What to do —
Reproduce, with no changes, the line that contains "- Be careful" and all the lines that come after it in the records.

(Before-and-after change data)
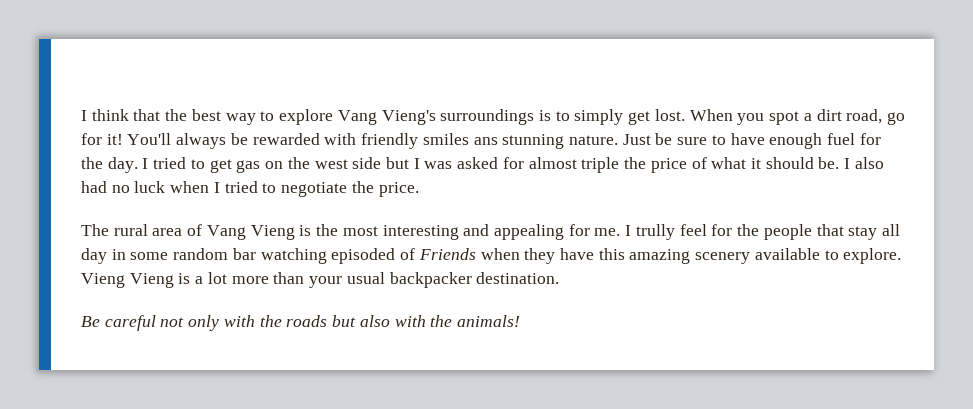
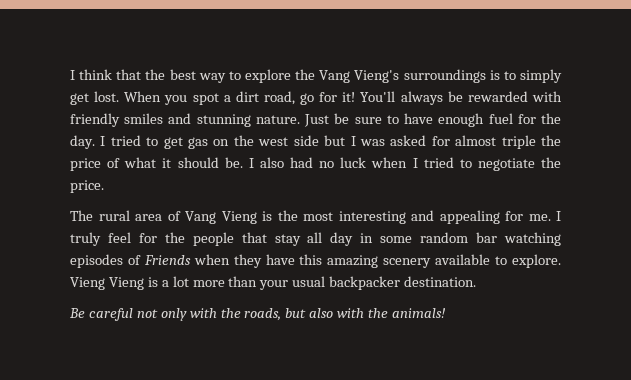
- I think that the best way to explore Vang Vieng's surroundings is to simply get lost.
+ I think that the best way to explore the Vang Vieng's surroundings is to simply get lost.
- You'll always be rewarded with friendly smiles ans stunning nature.
+ You'll always be rewarded with friendly smiles and stunning nature.
- I trully feel for the people that stay all day in some random bar watching episoded of Friends when they have this amazing scenery available to explore.
+ I truly feel for the people that stay all day in some random bar watching episodes of Friends when they have this amazing scenery available to explore.
- Be careful not only with the roads but also with the animals!
+ Be careful not only with the roads, but also with the animals!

Solution to this exercise —
- Be careful not only with the roads but also with the animals!
+ Be careful not only with the roads, but also with the animals!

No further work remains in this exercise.